Échanger le désert du Néguev contre une partie du Sinaï? C’est ce à quoi aspirerait Israël, selon des experts du dossier. L’idée n’est pas récente. Elle a été proposée dans le passé, lors des négociations qui ont abouti à la signature, en 1979, du traité de paix israélo-égyptien. Les Israéliens avaient alors tenté de conclure le marché suivant avec l’ancien président égyptien Anwar Sadate: lui accorder une partie du désert du Néguev en contrepartie de certaines parcelles du Sinaï. Sadate avait accepté l’offre, à une seule condition: pouvoir décider des zones que mettrait l’État hébreu à sa disposition. Son choix est tombé, entre autres, sur le port israélien d’Eilat, le seul sur la mer Rouge, crucial pour le commerce, pour les échanges avec l’Afrique et l’Asie et pour les importations de pétrole pour Israël. L’affaire est alors abandonnée. Elle a, plus tard, été relancée, lorsque l’ancien président Hosni Moubarak était au pouvoir. En vain.

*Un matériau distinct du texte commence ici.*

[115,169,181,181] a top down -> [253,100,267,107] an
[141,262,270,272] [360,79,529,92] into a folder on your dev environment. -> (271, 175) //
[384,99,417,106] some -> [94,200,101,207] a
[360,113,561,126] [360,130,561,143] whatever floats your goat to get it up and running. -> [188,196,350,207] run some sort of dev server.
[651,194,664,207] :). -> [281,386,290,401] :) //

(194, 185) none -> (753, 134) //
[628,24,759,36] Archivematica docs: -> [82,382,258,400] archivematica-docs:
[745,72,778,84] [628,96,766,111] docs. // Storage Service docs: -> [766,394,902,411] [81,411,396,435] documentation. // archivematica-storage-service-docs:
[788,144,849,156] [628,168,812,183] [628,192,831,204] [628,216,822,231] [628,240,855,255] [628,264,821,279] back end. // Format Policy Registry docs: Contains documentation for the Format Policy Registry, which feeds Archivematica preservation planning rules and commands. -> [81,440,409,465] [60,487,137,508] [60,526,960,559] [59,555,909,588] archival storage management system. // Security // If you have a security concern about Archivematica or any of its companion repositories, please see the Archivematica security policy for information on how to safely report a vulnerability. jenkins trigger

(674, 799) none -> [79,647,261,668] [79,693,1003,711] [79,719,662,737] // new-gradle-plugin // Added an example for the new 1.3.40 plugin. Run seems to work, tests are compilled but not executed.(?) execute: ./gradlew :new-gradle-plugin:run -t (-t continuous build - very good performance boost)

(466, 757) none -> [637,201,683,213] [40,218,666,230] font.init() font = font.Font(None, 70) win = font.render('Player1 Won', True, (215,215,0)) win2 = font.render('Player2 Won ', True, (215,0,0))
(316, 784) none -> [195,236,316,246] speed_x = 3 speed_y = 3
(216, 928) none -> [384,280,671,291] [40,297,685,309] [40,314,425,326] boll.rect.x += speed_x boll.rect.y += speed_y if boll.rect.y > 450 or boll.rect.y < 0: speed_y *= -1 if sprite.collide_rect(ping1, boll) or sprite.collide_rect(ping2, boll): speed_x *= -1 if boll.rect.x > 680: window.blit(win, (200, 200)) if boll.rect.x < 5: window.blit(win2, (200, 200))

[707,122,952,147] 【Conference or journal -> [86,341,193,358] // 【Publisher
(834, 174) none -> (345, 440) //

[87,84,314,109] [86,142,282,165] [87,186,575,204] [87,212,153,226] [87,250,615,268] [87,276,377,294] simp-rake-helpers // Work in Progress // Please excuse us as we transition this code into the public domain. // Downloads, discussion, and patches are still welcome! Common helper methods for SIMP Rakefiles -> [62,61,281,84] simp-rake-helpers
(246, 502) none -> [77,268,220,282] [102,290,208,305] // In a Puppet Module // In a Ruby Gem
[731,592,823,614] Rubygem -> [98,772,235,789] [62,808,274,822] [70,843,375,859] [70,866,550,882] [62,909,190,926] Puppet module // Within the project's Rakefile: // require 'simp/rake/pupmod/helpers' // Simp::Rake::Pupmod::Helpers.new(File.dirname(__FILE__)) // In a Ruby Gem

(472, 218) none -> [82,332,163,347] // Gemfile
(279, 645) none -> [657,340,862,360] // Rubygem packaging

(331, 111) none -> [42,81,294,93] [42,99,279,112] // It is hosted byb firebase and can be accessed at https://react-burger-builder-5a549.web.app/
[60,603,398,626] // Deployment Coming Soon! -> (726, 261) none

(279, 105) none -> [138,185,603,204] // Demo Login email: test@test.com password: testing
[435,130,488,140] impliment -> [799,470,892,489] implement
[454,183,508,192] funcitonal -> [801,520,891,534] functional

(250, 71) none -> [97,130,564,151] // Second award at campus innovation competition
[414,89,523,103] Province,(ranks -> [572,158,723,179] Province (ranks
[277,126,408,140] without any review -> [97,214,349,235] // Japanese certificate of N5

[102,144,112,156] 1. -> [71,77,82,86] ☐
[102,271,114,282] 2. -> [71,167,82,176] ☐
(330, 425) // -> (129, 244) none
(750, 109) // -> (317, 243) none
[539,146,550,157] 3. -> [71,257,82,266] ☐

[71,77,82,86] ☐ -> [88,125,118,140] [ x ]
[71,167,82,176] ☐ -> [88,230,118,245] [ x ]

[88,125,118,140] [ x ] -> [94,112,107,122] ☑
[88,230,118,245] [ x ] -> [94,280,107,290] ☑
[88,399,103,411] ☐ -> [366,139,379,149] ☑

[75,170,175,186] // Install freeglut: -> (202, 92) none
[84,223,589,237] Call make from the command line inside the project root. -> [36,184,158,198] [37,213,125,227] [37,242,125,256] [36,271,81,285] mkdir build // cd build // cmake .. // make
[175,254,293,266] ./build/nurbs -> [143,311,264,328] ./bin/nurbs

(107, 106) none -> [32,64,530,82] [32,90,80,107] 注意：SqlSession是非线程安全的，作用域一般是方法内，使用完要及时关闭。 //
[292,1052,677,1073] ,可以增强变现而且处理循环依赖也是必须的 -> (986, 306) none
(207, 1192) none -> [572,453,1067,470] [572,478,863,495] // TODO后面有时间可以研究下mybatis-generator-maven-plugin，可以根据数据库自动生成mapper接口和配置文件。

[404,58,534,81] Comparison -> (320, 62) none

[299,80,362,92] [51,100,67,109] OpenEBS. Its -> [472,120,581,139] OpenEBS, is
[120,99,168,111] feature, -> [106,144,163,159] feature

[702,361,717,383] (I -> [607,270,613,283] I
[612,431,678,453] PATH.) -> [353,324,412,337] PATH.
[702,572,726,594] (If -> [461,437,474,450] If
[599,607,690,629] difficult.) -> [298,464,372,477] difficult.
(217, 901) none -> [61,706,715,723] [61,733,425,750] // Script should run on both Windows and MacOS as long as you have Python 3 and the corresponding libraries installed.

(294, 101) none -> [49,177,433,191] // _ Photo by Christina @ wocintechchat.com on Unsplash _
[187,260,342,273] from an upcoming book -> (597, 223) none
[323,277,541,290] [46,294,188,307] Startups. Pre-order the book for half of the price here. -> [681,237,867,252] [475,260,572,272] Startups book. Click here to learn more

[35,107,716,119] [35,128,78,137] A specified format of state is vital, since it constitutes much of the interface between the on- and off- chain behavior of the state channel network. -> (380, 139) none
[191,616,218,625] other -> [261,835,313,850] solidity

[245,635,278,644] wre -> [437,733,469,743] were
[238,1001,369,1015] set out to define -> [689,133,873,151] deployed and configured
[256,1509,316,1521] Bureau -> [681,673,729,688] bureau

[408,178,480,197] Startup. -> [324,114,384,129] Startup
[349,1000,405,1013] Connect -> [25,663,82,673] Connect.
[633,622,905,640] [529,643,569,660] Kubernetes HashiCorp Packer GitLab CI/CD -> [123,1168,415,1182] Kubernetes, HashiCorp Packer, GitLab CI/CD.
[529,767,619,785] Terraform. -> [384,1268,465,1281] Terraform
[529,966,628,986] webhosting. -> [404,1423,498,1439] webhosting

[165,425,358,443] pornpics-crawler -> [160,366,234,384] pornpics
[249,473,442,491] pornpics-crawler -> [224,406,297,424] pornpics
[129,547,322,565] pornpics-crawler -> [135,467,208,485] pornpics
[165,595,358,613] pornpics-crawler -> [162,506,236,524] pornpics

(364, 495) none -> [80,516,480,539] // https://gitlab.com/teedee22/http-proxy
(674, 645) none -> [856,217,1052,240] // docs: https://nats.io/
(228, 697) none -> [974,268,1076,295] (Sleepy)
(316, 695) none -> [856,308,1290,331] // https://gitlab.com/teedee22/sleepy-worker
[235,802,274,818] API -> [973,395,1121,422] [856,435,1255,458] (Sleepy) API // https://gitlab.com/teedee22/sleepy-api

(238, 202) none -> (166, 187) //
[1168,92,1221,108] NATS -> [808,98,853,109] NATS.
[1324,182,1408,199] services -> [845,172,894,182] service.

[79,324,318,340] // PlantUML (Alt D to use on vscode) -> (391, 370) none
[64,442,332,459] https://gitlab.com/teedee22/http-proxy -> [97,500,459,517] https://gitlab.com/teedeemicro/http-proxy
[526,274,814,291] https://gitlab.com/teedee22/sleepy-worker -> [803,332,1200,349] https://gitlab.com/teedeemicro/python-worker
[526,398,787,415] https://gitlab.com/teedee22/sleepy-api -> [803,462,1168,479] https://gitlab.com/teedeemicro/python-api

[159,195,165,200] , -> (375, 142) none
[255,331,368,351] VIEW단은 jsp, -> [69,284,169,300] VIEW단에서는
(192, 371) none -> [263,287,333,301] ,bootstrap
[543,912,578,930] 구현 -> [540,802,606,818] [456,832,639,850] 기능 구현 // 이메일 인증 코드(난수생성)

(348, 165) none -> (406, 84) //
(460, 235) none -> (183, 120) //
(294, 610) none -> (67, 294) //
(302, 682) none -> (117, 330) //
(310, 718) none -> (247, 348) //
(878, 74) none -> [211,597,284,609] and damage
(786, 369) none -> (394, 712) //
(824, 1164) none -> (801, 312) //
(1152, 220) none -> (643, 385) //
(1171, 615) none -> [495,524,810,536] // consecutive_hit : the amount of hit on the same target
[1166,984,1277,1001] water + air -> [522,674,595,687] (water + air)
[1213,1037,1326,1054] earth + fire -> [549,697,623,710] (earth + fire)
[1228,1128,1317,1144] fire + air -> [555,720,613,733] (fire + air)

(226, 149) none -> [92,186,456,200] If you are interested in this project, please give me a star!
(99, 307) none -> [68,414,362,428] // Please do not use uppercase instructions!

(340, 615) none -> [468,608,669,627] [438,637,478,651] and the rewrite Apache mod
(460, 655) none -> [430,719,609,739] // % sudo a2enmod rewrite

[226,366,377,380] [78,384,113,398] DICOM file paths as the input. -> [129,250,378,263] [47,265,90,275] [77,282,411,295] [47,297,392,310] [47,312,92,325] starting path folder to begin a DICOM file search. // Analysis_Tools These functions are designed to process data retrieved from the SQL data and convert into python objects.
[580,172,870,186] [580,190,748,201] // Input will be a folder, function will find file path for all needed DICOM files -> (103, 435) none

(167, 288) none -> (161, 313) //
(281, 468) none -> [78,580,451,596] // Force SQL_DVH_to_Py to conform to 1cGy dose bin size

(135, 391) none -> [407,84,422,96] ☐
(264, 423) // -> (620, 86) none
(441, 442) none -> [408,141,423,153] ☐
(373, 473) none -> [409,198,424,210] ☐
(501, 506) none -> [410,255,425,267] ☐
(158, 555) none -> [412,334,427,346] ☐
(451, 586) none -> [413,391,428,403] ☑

En janvier 2010, Giora Eiland, général israélien à la retraite et ancien chef du Conseil national de sécurité israélien, rédige un document qu’il intitule: "Alternatives régionales à la solution des deux États" palestinien et israélien. Dans le chapitre 5, placé sous le titre "Solution régionale: Échange de territoires", M. Eiland avance ce qui suit: "Pour améliorer leurs relations avec Israël, les pays arabes devraient renoncer à certaines parties de leur territoire."

Le document explique: l’Égypte cèderait à Gaza un terrain de 720 km2. Il s’agit d’une parcelle rectangulaire, s’étendant, d’une part, sur 24 km le long de la côte méditerranéenne depuis Rafah à l’ouest, jusqu’à Arich (non-compris) et, d’autre part, sur 30 km depuis Kerem Shalom jusqu’au sud. La superficie de la bande de Gaza, qui s’étend sur 365 km2, triplerait ainsi. Dans ce même document, M. Eiland poursuit: "Cette parcelle de 720 km2 équivaut en superficie à environ 12% de la Cisjordanie. En contrepartie de son annexion à la bande de Gaza, les Palestiniens renonceront à 12% de la Cisjordanie, au profit d’Israël. En échange des terres cédées à la bande de Gaza par l’Égypte, Israël se désistera d’un territoire (dont la superficie pourrait atteindre, au maximum, 720 km2) dans le sud-ouest du Néguev", à savoir le Paran.

Selon certains observateurs, accepter de renoncer à cette partie du désert du Néguev traduirait le désir israélien de s’en décharger en échange de terrains plus riches en ressources et utiles pour les projets israéliens de colonisation ou de déplacement des Palestiniens vers les pays voisins.